Where Ahrefs Has Limits (an Honest Note)

Ahrefs data is estimated, not exact. Search volume and traffic figures come from its own model, and they can differ from other tools and from Google’s own data. Use the numbers for relative comparison, not as gospel.

It’s also a paid tool, and serious use pushes you toward higher plans. For very small businesses or one-off research, the free Webmaster Tools or a cheaper alternative may be enough — we compare options in our guide to the best competitor analysis tools. And Ahrefs only sees search; it won’t tell you about a competitor’s paid social, email, or product experience. Pair it with review mining and ad-library research for the full picture.
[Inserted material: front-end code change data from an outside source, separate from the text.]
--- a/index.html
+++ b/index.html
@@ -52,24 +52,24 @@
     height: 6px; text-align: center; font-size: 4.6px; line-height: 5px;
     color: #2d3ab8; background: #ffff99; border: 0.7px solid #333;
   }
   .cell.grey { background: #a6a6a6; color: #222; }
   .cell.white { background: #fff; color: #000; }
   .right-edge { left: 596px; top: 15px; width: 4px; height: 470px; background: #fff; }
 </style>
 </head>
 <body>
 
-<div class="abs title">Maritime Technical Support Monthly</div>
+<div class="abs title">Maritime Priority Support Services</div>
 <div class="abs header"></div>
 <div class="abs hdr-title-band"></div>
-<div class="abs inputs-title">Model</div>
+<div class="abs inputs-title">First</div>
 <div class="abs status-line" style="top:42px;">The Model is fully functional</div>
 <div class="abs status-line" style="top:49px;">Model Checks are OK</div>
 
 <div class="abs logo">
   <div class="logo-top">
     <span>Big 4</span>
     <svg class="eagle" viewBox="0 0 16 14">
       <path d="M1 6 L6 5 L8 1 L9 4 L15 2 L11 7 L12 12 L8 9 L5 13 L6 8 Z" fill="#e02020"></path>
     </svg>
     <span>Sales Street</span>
Want the Opportunity List Without the Learning Curve?

Ahrefs is powerful, but the value is in reading the data correctly — filtering 1,400 keywords down to the 30 that matter for your business. If you’d rather skip the learning curve and get a prioritised content-gap and competitor report built for your site, that’s part of what a growth audit delivers.

Frequently Asked Questions

How do you use Ahrefs for competitor analysis?
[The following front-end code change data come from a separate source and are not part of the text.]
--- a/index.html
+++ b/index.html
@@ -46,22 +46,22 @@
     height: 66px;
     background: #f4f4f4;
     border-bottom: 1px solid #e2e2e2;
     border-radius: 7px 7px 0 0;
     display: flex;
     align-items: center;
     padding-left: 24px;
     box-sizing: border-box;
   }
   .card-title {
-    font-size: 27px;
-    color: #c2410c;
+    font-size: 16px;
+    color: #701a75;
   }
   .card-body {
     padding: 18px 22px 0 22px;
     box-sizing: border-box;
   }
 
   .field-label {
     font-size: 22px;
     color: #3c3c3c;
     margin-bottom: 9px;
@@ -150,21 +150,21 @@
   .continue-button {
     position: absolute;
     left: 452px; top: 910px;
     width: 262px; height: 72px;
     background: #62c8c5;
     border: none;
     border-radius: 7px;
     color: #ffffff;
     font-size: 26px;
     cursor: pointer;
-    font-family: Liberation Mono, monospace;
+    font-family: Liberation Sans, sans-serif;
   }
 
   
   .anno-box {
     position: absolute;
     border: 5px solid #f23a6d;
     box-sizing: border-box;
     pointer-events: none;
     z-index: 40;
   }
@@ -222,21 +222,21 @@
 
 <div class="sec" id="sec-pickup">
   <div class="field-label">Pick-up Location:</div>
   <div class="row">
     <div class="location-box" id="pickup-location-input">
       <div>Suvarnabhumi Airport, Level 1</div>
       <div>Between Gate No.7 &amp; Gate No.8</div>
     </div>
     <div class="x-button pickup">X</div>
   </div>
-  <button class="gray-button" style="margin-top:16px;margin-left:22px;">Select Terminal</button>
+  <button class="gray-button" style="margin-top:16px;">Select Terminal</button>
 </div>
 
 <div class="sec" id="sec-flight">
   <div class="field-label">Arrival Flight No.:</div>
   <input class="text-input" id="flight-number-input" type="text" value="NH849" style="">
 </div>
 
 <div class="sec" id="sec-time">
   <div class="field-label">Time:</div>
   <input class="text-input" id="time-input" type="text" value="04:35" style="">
Enter your domain in Site Explorer and open Organic Competitors to find real search rivals. Then check each competitor’s Top Pages to see what drives their traffic, run the Content Gap tool to find keywords they rank for and you don’t, and review their backlinks. Finish by turning the findings into a prioritised opportunity list.

Where is the content gap tool in Ahrefs?

The Content Gap tool now lives under the Competitive Analysis section in Ahrefs. You enter your own domain as the target, add a few competitor domains, and run the comparison. It returns keywords that at least one competitor ranks for in the top results while your site doesn’t — the core of competitor SEO analysis.
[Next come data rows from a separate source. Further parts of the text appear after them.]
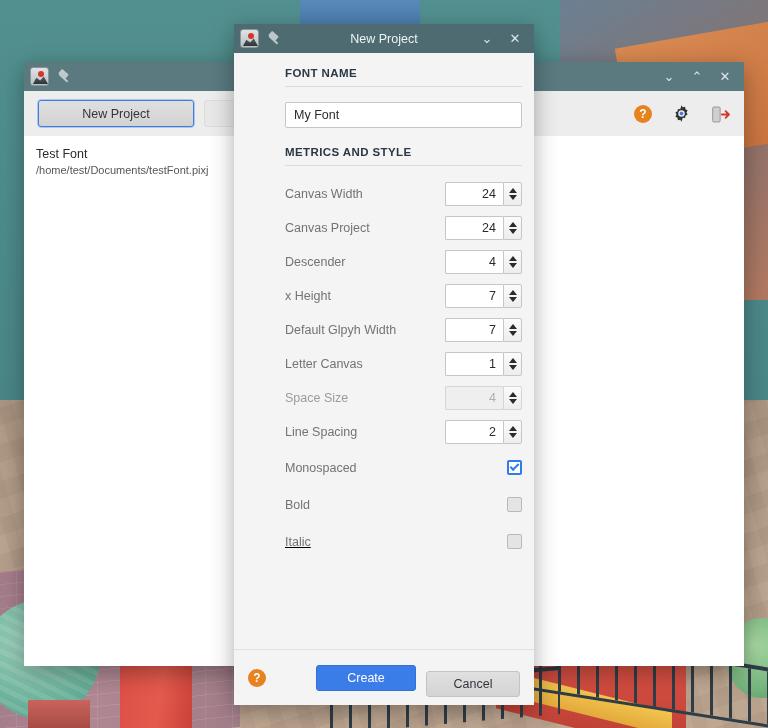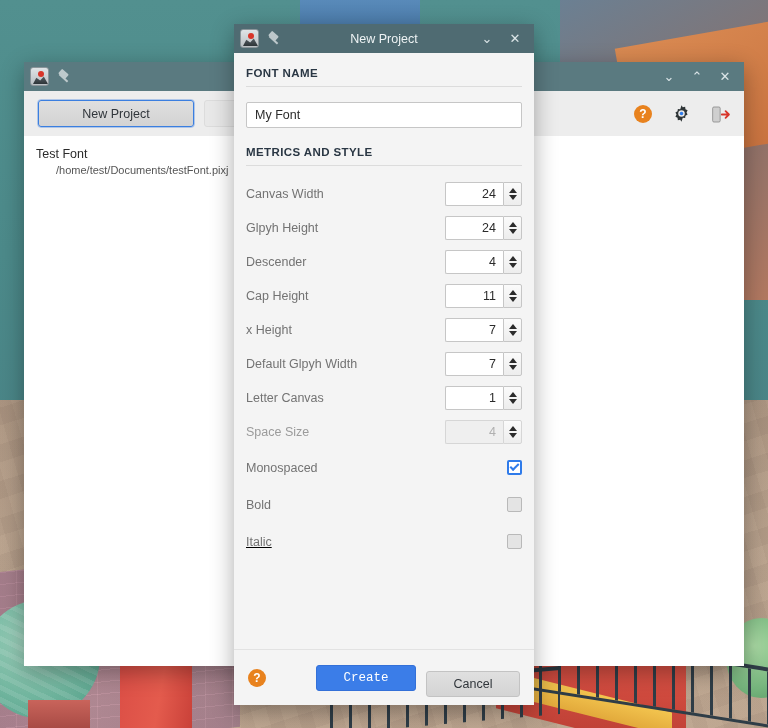--- a/index.html
+++ b/index.html
@@ -195,30 +195,30 @@
     font-size: 12px; font-weight: bold;
     display: flex; align-items: center; justify-content: center;
     cursor: default;
   }
   .ic-gear { width: 19px; height: 19px; position: relative; cursor: default; }
   .ic-exit { width: 19px; height: 16px; position: relative; cursor: default; }
 
   .mw-list { flex: 1; background: #fff; padding: 10px 12px; }
   .list-item { cursor: default; }
   .li-title { font-size: 12.5px; color: #2b2b2b; line-height: 1.35; }
-  .li-path { font-size: 11px; color: #555; line-height: 1.35; margin-left: 20px; }
+  .li-path { font-size: 11px; color: #555; line-height: 1.35; }
 
   
   #dialog { left: 234px; top: 24px; width: 300px; height: 681px; }
   .dlg-body {
     background: #f4f4f4;
     height: 652px;
     display: flex; flex-direction: column;
   }
-  .dlg-scroll { flex: 1; padding: 14px 12px 0 12px; overflow: hidden; }
+  .dlg-scroll { flex: 1; padding: 14px 12px 0 12px; overflow: hidden; margin-left: 39px; }
 
   .section-head {
     font-size: 11.5px; font-weight: bold; letter-spacing: .4px;
     color: #2a3744; text-transform: uppercase;
     padding-bottom: 7px;
   }
   .section-rule { height: 1px; background: #dcdcdc; margin-bottom: 11px; }
 
   .text-input {
     width: 100%; height: 26px;
@@ -279,21 +279,21 @@
     height: 56px;
     border-top: 1px solid #e2e2e2;
     display: flex; align-items: center;
     padding: 0 14px; gap: 10px;
     background: #f4f4f4;
   }
   .btn-primary {
     height: 26px; min-width: 100px;
     background: #3b7de8; border: 1px solid #3370d8; border-radius: 3px;
     color: #fff; font-size: 12.5px; cursor: default;
-    font-family: Liberation Mono, monospace;
+    font-family: Liberation Sans, sans-serif;
   }
   .btn-normal {
     height: 26px; min-width: 94px;
     background: linear-gradient(180deg,#e0e0e0,#d4d4d4);
     border: 1px solid #c3c3c3; border-radius: 3px;
     color: #31363b; font-size: 12.5px; cursor: default;
     font-family: "Liberation Sans", sans-serif;
     margin-top: 12px;
   }
   .footer-spacer { flex: 1; }
@@ -400,48 +400,36 @@
                 <span class="spin">
                   <input class="spin-val" type="text" value="24" style="">
                   <span class="spin-btns">
                     <span class="tri-up"></span>
                     <span class="tri-dn"></span>
                   </span>
                 </span>
               </span>
             </div>
             <div class="field-row">
-              <span class="field-label">Glpyh Height</span>
+              <span class="field-label">Canvas Project</span>
               <span class="field-ctrl">
                 <span class="spin">
                   <input class="spin-val" type="text" value="24" style="">
                   <span class="spin-btns">
                     <span class="tri-up"></span>
                     <span class="tri-dn"></span>
                   </span>
                 </span>
               </span>
             </div>
             <div class="field-row">
               <span class="field-label">Descender</span>
               <span class="field-ctrl">
                 <span class="spin">
                   <input class="spin-val" type="text" value="4" style="">
-                  <span class="spin-btns">
-                    <span class="tri-up"></span>
-                    <span class="tri-dn"></span>
-                  </span>
-                </span>
-              </span>
-            </div>
-            <div class="field-row">
-              <span class="field-label">Cap Height</span>
-              <span class="field-ctrl">
-                <span class="spin">
-                  <input class="spin-val" type="text" value="11" style="">
                   <span class="spin-btns">
                     <span class="tri-up"></span>
                     <span class="tri-dn"></span>
                   </span>
                 </span>
               </span>
             </div>
             <div class="field-row">
               <span class="field-label">x Height</span>
               <span class="field-ctrl">
@@ -476,20 +464,32 @@
                     <span class="tri-dn"></span>
                   </span>
                 </span>
               </span>
             </div>
             <div class="field-row">
               <span class="field-label disabled">Space Size</span>
               <span class="field-ctrl">
                 <span class="spin disabled">
                   <input class="spin-val" type="text" disabled="" value="4" style="">
+                  <span class="spin-btns">
+                    <span class="tri-up"></span>
+                    <span class="tri-dn"></span>
+                  </span>
+                </span>
+              </span>
+            </div>
+            <div class="field-row">
+              <span class="field-label">Line Spacing</span>
+              <span class="field-ctrl">
+                <span class="spin">
+                  <input class="spin-val" type="text" value="2" style="">
                   <span class="spin-btns">
                     <span class="tri-up"></span>
                     <span class="tri-dn"></span>
                   </span>
                 </span>
               </span>
             </div>
           </div>
         <div id="checkbox-rows">
             <div class="field-row" style="height: 37px;">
How do I find my competitors in Ahrefs?

Use the Organic Competitors report. Drop your domain into Site Explorer and Ahrefs lists sites ranking for the same keywords, sorted by overlap. This finds your true search competitors, which often differ from the business rivals you’d name from memory. Pick three to five that genuinely match your audience and content format.

Is Ahrefs good for competitor research?

Yes — it’s one of the strongest tools for search-based competitor research, with deep data on rankings, top pages, content gaps, and backlinks. Its main limits are that data is estimated rather than exact, it’s a paid tool, and it only covers search. Pair it with review and ad research for a complete view.

What’s the difference between Content Gap and Keyword Gap?

They’re essentially the same idea under different names — Ahrefs calls it Content Gap, while Semrush calls it Keyword Gap. Both compare your keyword coverage against competitors to reveal terms they rank for and you don’t. Ahrefs places its version inside the Competitive Analysis section of the platform.

How many competitors should I compare in Ahrefs?

Two to four works best in the Content Gap tool. Fewer than two and you miss validated patterns; more than four and the report fills with noise and edge cases. Use the Intersections column to see how many of them rank for each keyword — higher intersections signal a stronger, more reliable opportunity.

Can I do competitor analysis on Ahrefs for free?

Ahrefs offers free Webmaster Tools for sites you own, but full competitor analysis — including the Content Gap and Organic Competitors reports — requires a paid plan. For one-off or budget research, free alternatives exist, though they’re shallower. For ongoing serious competitor work, a paid plan pays for itself in saved guesswork.

Key Takeaways

  • Run Ahrefs reports in order: Organic Competitors, Top Pages, Content Gap, then backlinks.
  • Let Ahrefs find your real search competitors — don’t guess them from memory.
  • Top Pages reveals a competitor’s winning content format, not just individual posts.
  • The Content Gap tool lives under Competitive Analysis; it’s the core of the workflow.
  • Prioritise gaps by intersections, keyword difficulty, and intent fit — not volume alone.
  • Filtering the data is the real skill; a giant export is not a strategy.
  • Ahrefs data is estimated and search-only — pair it with reviews and ad research.
  • End every session with a ranked opportunity list for your content calendar.